Postoperative survival of fixed-bearing unicompartmental knee arthroplasties (UKAs) (Depuy, Johnson & Johnson Company, New Brunswick, NJ, USA). The dark linear plot represents the survival rate of unicondylar implants over an 8-year follow-up period. The dashed lines show the 95% confidence interval. Hamilton et al. reported that revision rate was only 8.3% (43/517) of cases with fixed-bearing UKAs at 6 years. This figure has been modified based on data from the Hamilton et al. study [2]
Influence of the institutional and surgeon case volumes on the revision rate of unicompartmental knee replacement (UKR). The higher-volume of institutional and surgeon case rates produced higher cumulative survival rates. At least 13 such procedures per year have been suggested for better UKR outcomes. This figure has been modified based on data from the Baker et al. study [12]

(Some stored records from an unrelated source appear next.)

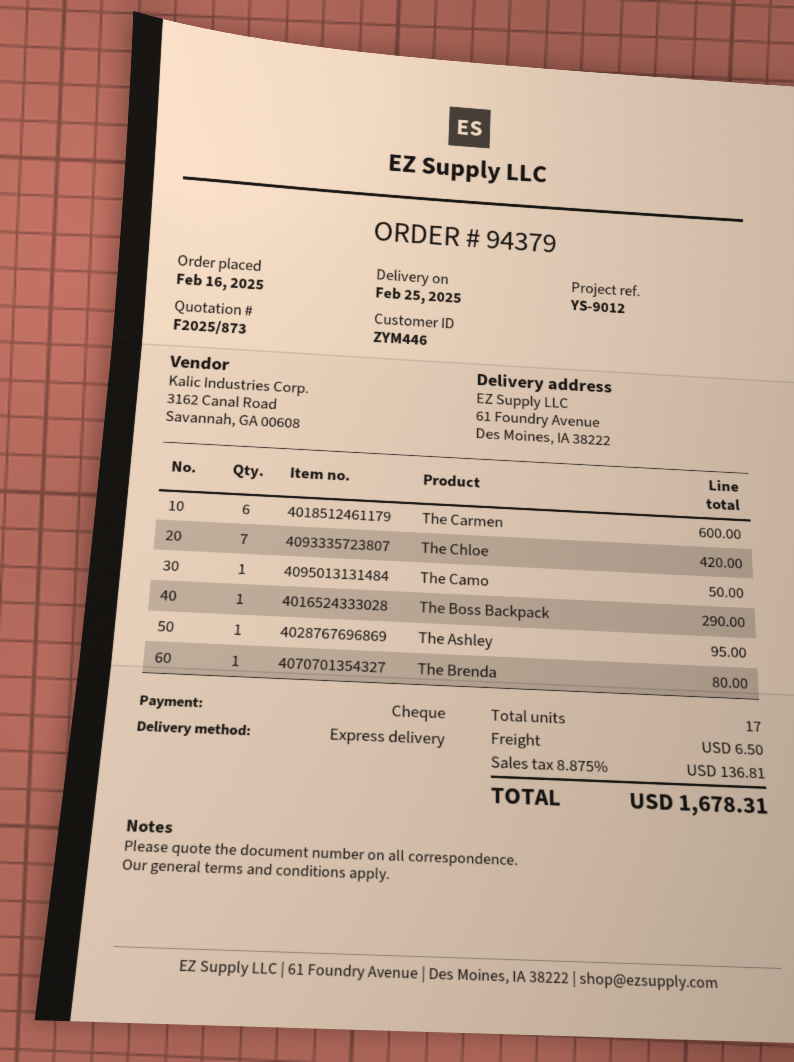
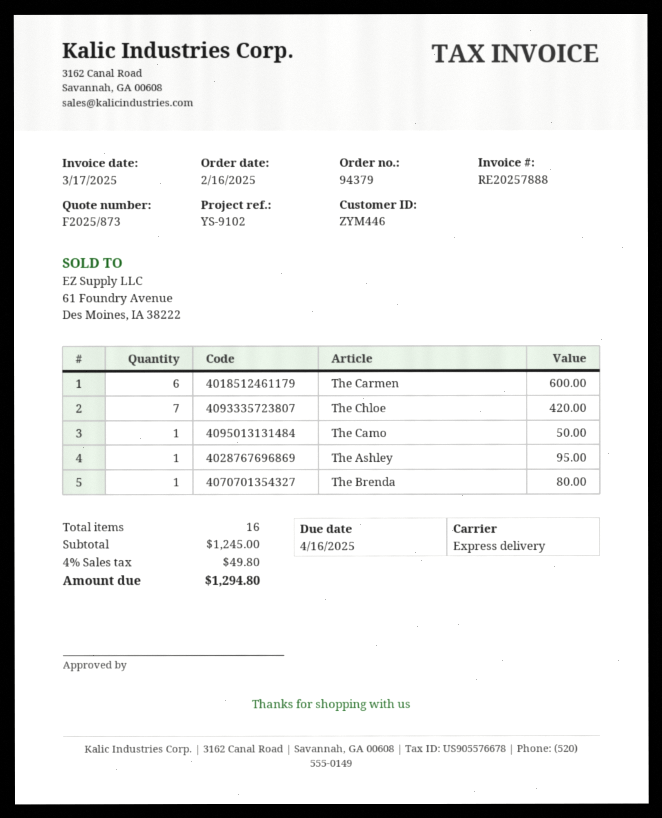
reference: YS-9012 -> YS-9102
The Boss Backpack: 1 for 290.00 -> none
total quantity: 17 -> 16
shipping: 6.50 -> none
tax: 8.875% = 136.81 -> 4% = 49.80
total: 1678.31 -> 1294.80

Alignment was also associated with UKA failure. Overcorrected valgus (hip–knee–ankle angle >180°) was associated with a high risk of degenerative changes in the opposite compartment, and undercorrection in varus deformity (hip–knee–ankle angle <170°) increased polyethylene wear and tibial component loosening [14]. Excessive stress on the supporting cancellous bone can cause loosening and failure. Sawatari et al. reported that excessive varus alignment led to cancellous bone stress [15]. The short-term survival study by Vasso et al. showed better outcomes for minor varus alignment than for neutral or close-to-neutral alignment. They found that 70% of UKA deformities were not fully correctable to neutral alignment [16]. The full extension of correctability of varus deformity could be determined only after removing osteophytes [17].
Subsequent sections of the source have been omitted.